> [What the task asks]: Leave every picture out, and give again exactly the lines from the one containing "discount: 86.38 -> 59.77" through the end of the listing.

(Data begins)

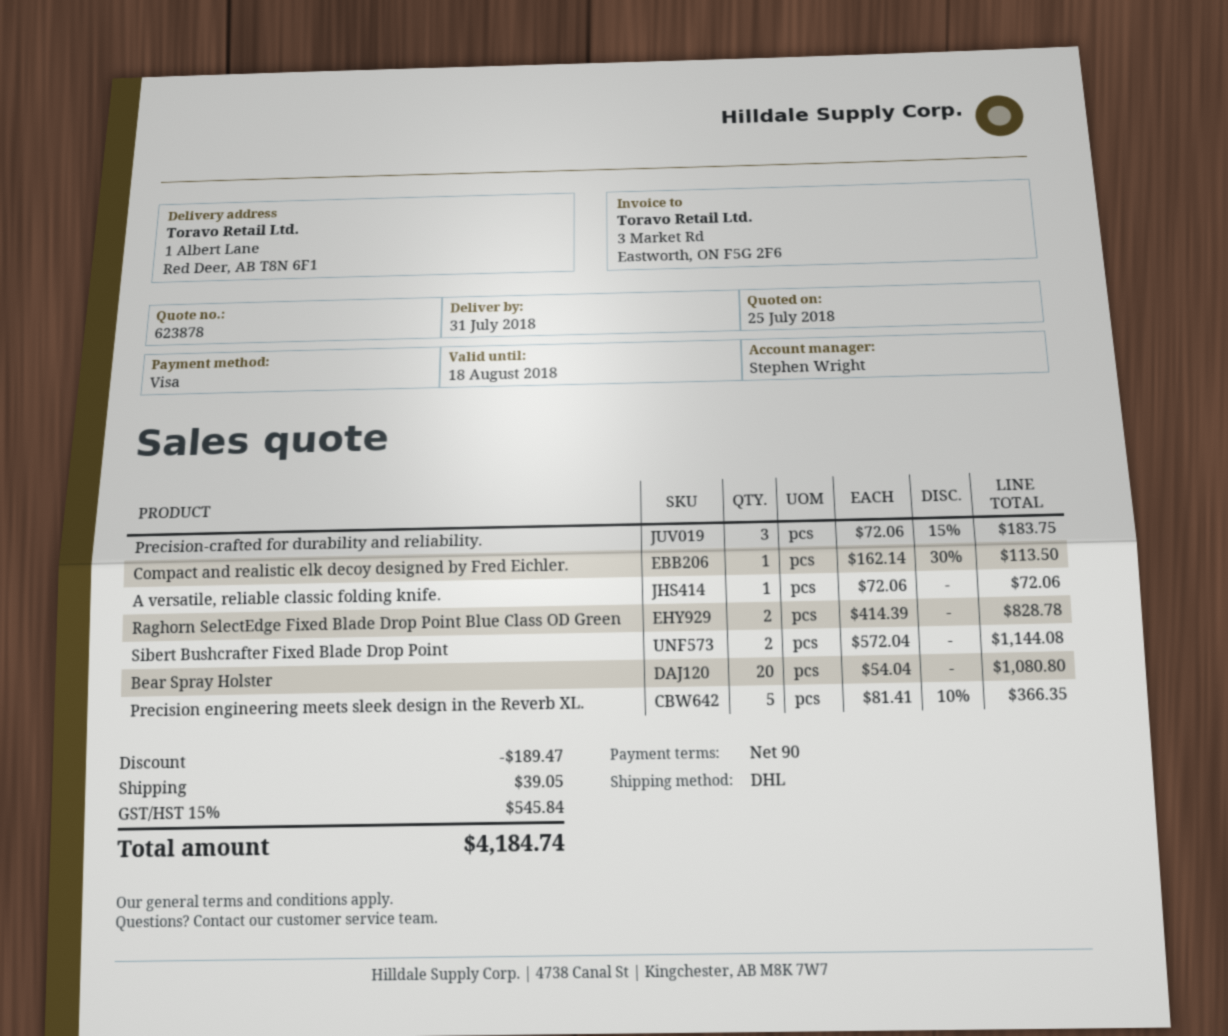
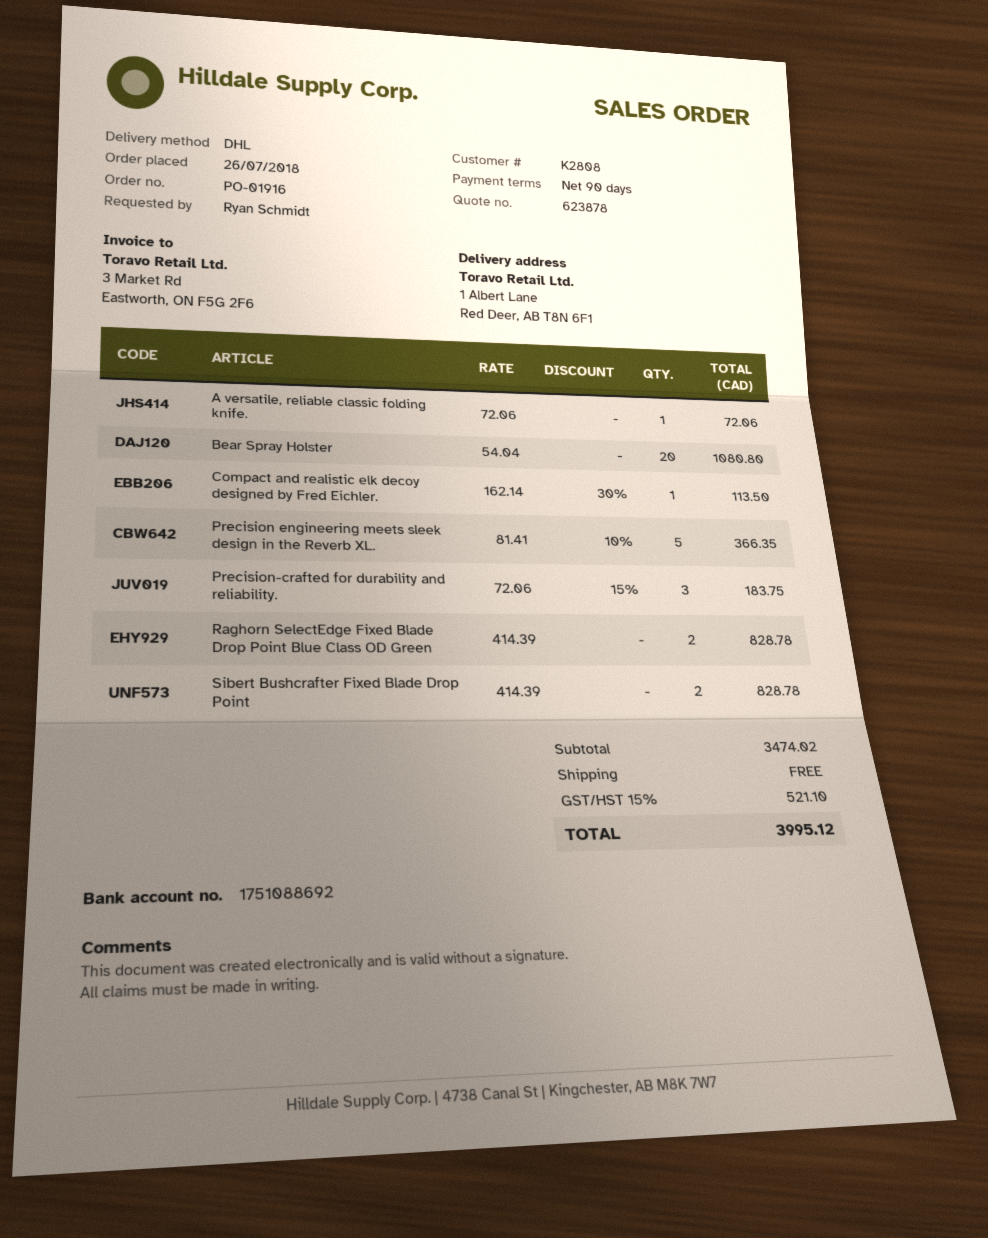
Sibert Bushcrafter Fixed Blade Drop Point: 2 x 572.04 = 1144.08 -> 2 x 414.39 = 828.78
discount: 189.47 -> none
shipping: 39.05 -> 0.00
tax: 15% = 545.84 -> 15% = 521.10
total: 4184.74 -> 3995.12

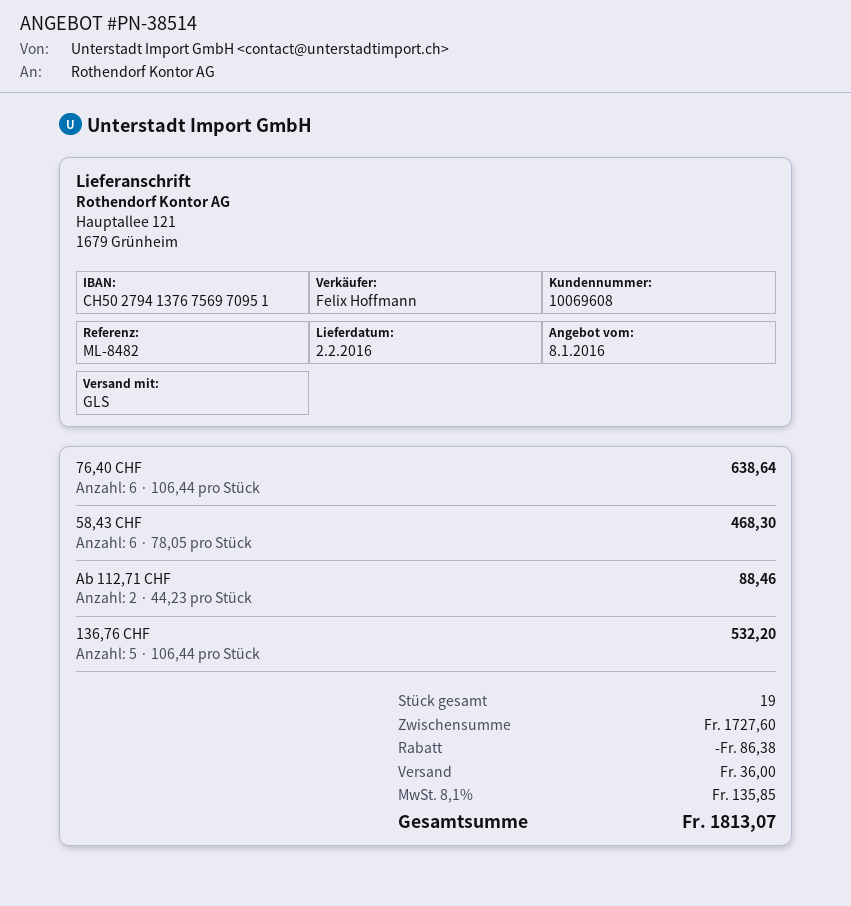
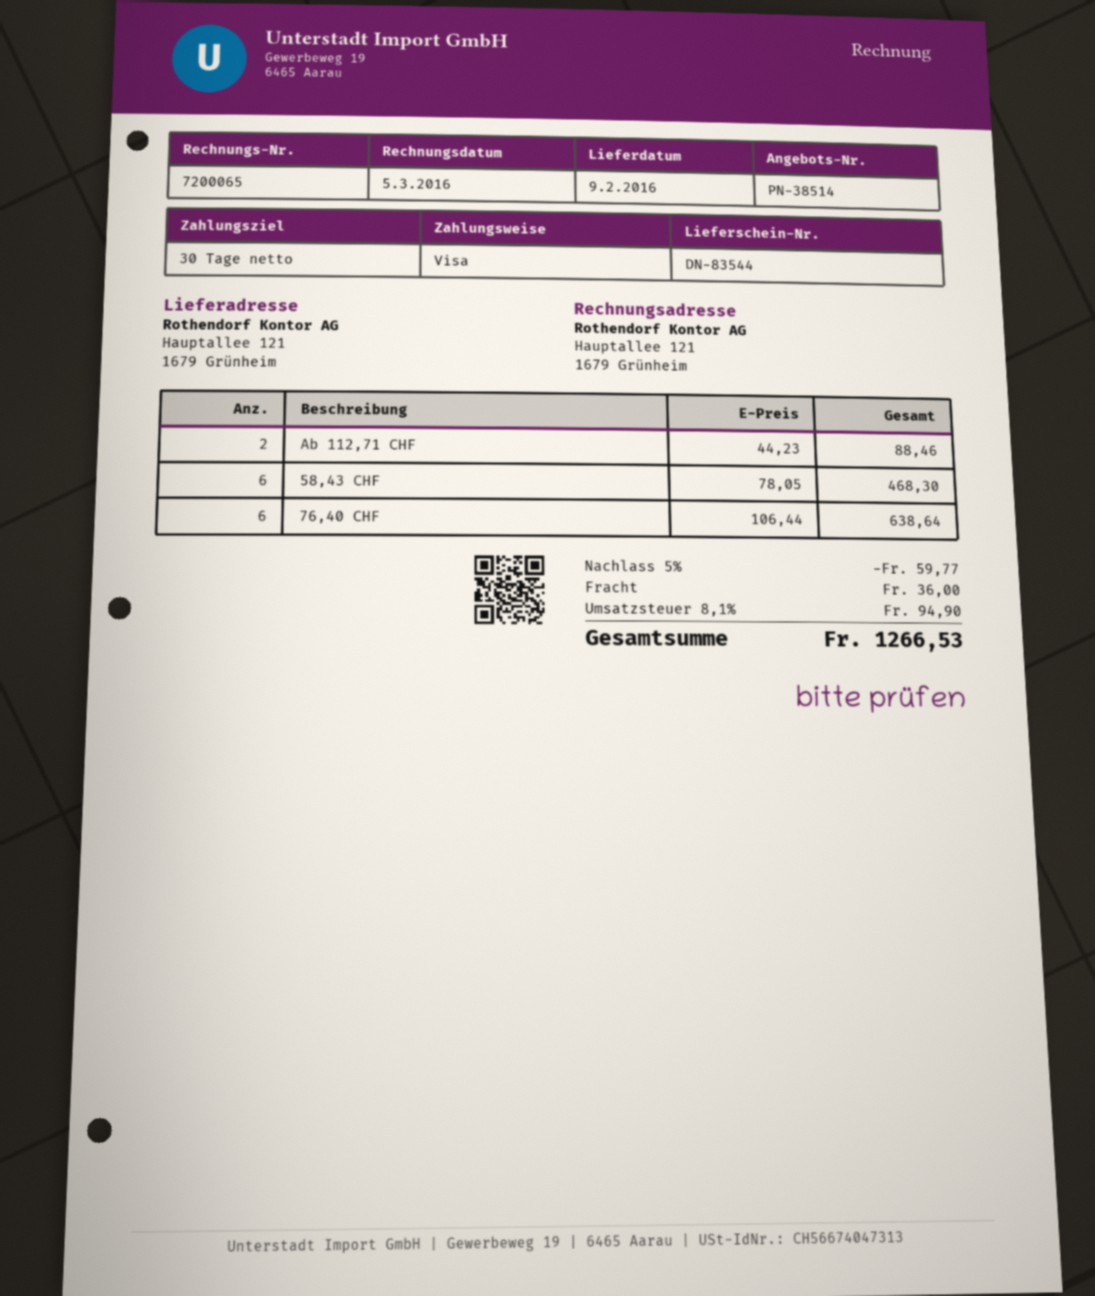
delivery date: 2016-02-02 -> 2016-02-09
136,76 CHF: 5 x 106.44 = 532.20 -> none
discount: 86.38 -> 59.77
tax: 8.1% = 135.85 -> 8.1% = 94.90
total: 1813.07 -> 1266.53

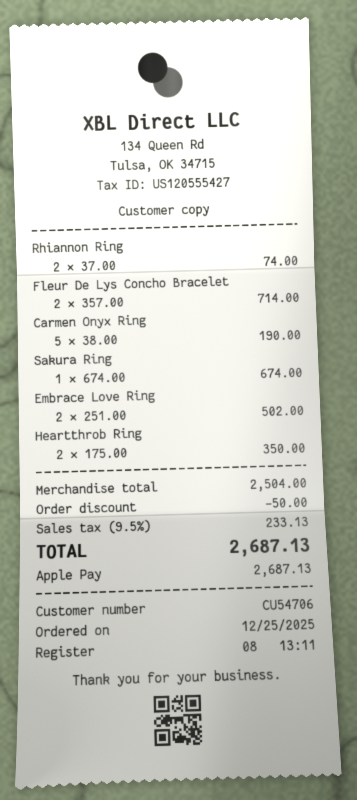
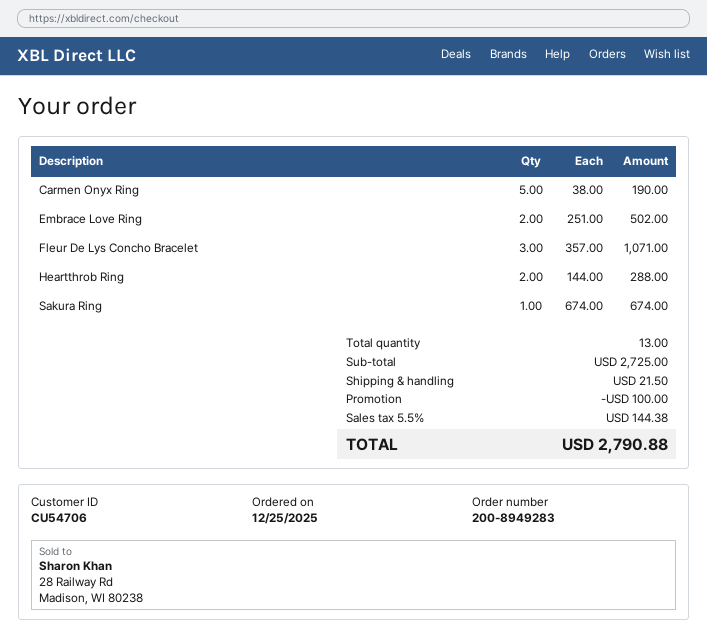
Rhiannon Ring: 2 x 37.00 = 74.00 -> none
Fleur De Lys Concho Bracelet: 2 x 357.00 = 714.00 -> 3 x 357.00 = 1071.00
Heartthrob Ring: 2 x 175.00 = 350.00 -> 2 x 144.00 = 288.00
subtotal: 2504.00 -> 2725.00
discount: 50.00 -> 100.00
shipping: none -> 21.50
tax: 9.5% = 233.13 -> 5.5% = 144.38
total: 2687.13 -> 2790.88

(Data ends)

> [Solution for this exercise]:
discount: 86.38 -> 59.77
tax: 8.1% = 135.85 -> 8.1% = 94.90
total: 1813.07 -> 1266.53

Rhiannon Ring: 2 x 37.00 = 74.00 -> none
Fleur De Lys Concho Bracelet: 2 x 357.00 = 714.00 -> 3 x 357.00 = 1071.00
Heartthrob Ring: 2 x 175.00 = 350.00 -> 2 x 144.00 = 288.00
subtotal: 2504.00 -> 2725.00
discount: 50.00 -> 100.00
shipping: none -> 21.50
tax: 9.5% = 233.13 -> 5.5% = 144.38
total: 2687.13 -> 2790.88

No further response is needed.